In [4]: filter(lambda item: any(x in item for x in bad), my_list)
Out[4]: ['abc-123', 'def-456', 'abc-456', 'def-111']

or

In [13]: [item for item in my_list if any(x in item for x in bad)]
Out[13]: ['abc-123', 'def-456', 'abc-456', 'def-111']

some_list = ['abc-123', 'def-456', 'ghi-789', 'abc-456']
bad = ['abc', 'def']
for s in some_list:
    for item in bad:
       if item in s:
          print 'Found ', s

It's simple, works fine and fast( only if your list is not very big.)
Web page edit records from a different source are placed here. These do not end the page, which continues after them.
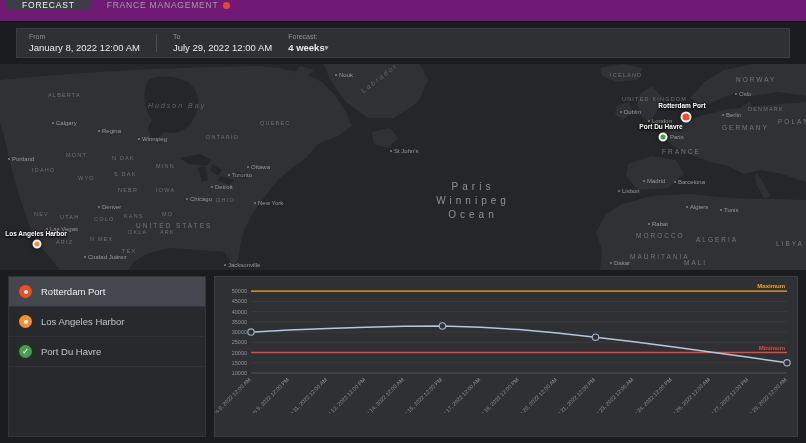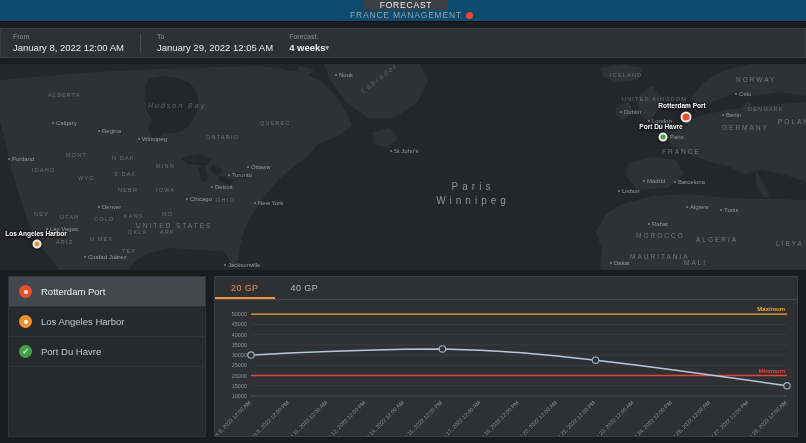--- a/index.html
+++ b/index.html
@@ -1,31 +1,31 @@
 <!DOCTYPE html>
 <html><head>
 <meta charset="utf-8">
 <style>
   * { margin:0; padding:0; box-sizing:border-box; }
   html,body { background:#000; }
   .app { width:806px; height:443px; position:relative; background:#1b1c1f;
          font-family:"Liberation Sans", sans-serif; color:#d8dadd; overflow:hidden; }
 
   
-  .topbar { height:22px; background:#0c4a6e; border-bottom:1px solid #101114;
-            display:flex; align-items:center; padding-left:6px;flex-direction:column; }
+  .topbar { height:22px; background:#701a75; border-bottom:1px solid #101114;
+            display:flex; align-items:flex-start; padding-left:6px; }
   .tab { display:flex; align-items:center; padding:0 16px; font-size:8.5px;
          letter-spacing:.8px; color:#9aa0a6; position:relative; cursor:pointer; }
   .tab.active { background:#3b3e44; color:#f1f3f5; }
   .tab .badge { position:absolute; top:2px; right:5px; width:7px; height:7px;
                 border-radius:50%; background:#e8453c; display:none; }
   .tab.has-badge .badge { display:block; }
 
   
-  .filterwrap { padding:6px 0; }
+  .filterwrap { padding:6px 16px; }
   .filterbar { background:#2e3034; border:1px solid #3a3d42; height:30px;
                display:flex; align-items:center; padding:0 12px; }
   .fgroup { display:flex; flex-direction:column; justify-content:center; margin-right:16px; }
   .flabel { font-size:7px; color:#8c9196; line-height:10px; }
   .fvalue { font-size:9.5px; color:#e8eaed; line-height:12px; white-space:nowrap; cursor:pointer; }
   .fdivider { width:1px; height:18px; background:#4a4d52; margin-right:16px; }
   .forecast-value { display:flex; align-items:flex-end; font-weight:bold; }
   .caret { font-size:7px; color:#aeb2b6; }
 
   
@@ -83,21 +83,21 @@
 
   <div class="filterwrap">
     <div class="filterbar">
       <div class="fgroup">
         <span class="flabel">From</span>
         <span class="fvalue">January 8, 2022 12:00 AM</span>
       </div>
       <div class="fdivider"></div>
       <div class="fgroup">
         <span class="flabel">To</span>
-        <span class="fvalue">January 29, 2022 12:05 AM</span>
+        <span class="fvalue">July 29, 2022 12:00 AM</span>
       </div>
       <div class="fgroup">
         <span class="flabel">Forecast:</span>
         <span class="fvalue forecast-value">
           <span>4 weeks</span>
           <span class="caret">▾</span>
         </span>
       </div>
     </div>
   </div>
@@ -135,20 +135,21 @@
       <path fill="#303134" d="M628,100 L652,92 L676,96 L684,110 L668,124 L638,126 L626,112 Z"></path>
 
       <path fill="#303134" d="M756,108 L764,120 L770,132 L764,134 L756,120 Z"></path>
 
       <path fill="#303134" d="M600,206 L602,186 L596,168 L606,150 L622,140 L652,132 L690,130 L730,134 L806,136 L806,206 Z"></path>
     </svg>
     <div>
       <div class="ocean-label">
         <div>Paris</div>
         <div>Winnipeg</div>
+        <div>Ocean</div>
       </div>
 
     <div class="map-label city" style="left: 335px; top: 8px;">Nuuk</div>
         <div class="map-label city" style="left: 52px; top: 56px;">Calgary</div>
         <div class="map-label city" style="left: 98px; top: 64px;">Regina</div>
         <div class="map-label city" style="left: 138px; top: 72px;">Winnipeg</div>
         <div class="map-label city" style="left: 8px; top: 92px;">Portland</div>
         <div class="map-label city" style="left: 98px; top: 140px;">Denver</div>
         <div class="map-label city" style="left: 186px; top: 132px;">Chicago</div>
         <div class="map-label city" style="left: 211px; top: 120px;">Detroit</div>
@@ -228,24 +229,20 @@
         <span class="port-icon dot" style="background: rgb(240, 144, 48);"></span>
         <span>Los Angeles Harbor</span>
       </div>
       <div class="port-row">
         <span class="port-icon" style="background: rgb(67, 160, 71);">✓</span>
         <span>Port Du Havre</span>
       </div>
     </div>
 
     <div class="chart-panel">
-      <div class="chart-tabs">
-        <div class="ctab active">20 GP</div>
-        <div class="ctab">40 GP</div>
-      </div>
       <div class="chart-area">
           <svg width="582" height="136">
             <g>
               <line x1="36" x2="572" y1="96" y2="96" stroke="#3b3e43" stroke-width="0.8"></line>
               <text x="32" y="98" text-anchor="end" font-size="5.5" fill="#8f9397">10000</text>
               <line x1="36" x2="572" y1="85.76744186046511" y2="85.76744186046511" stroke="#3b3e43" stroke-width="0.8"></line>
               <text x="32" y="87.76744186046511" text-anchor="end" font-size="5.5" fill="#8f9397">15000</text>
               <line x1="36" x2="572" y1="75.53488372093024" y2="75.53488372093024" stroke="#3b3e43" stroke-width="0.8"></line>
               <text x="32" y="77.53488372093024" text-anchor="end" font-size="5.5" fill="#8f9397">20000</text>
               <line x1="36" x2="572" y1="65.30232558139535" y2="65.30232558139535" stroke="#3b3e43" stroke-width="0.8"></line>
If you just want a test, join the target list into a string and test each element of bad like so:

>>> my_list = ['abc-123', 'def-456', 'ghi-789', 'abc-456', 'def-111', 'qwe-111']
>>> bad = ['abc', 'def']
>>> [e for e in bad if e in '\n'.join(my_list)]
['abc', 'def']

From your question, you can test each element as a sub string against the each element of the other this way:

>>> [i for e in bad for i in my_list if e in i]
['abc-123', 'abc-456', 'def-456', 'def-111']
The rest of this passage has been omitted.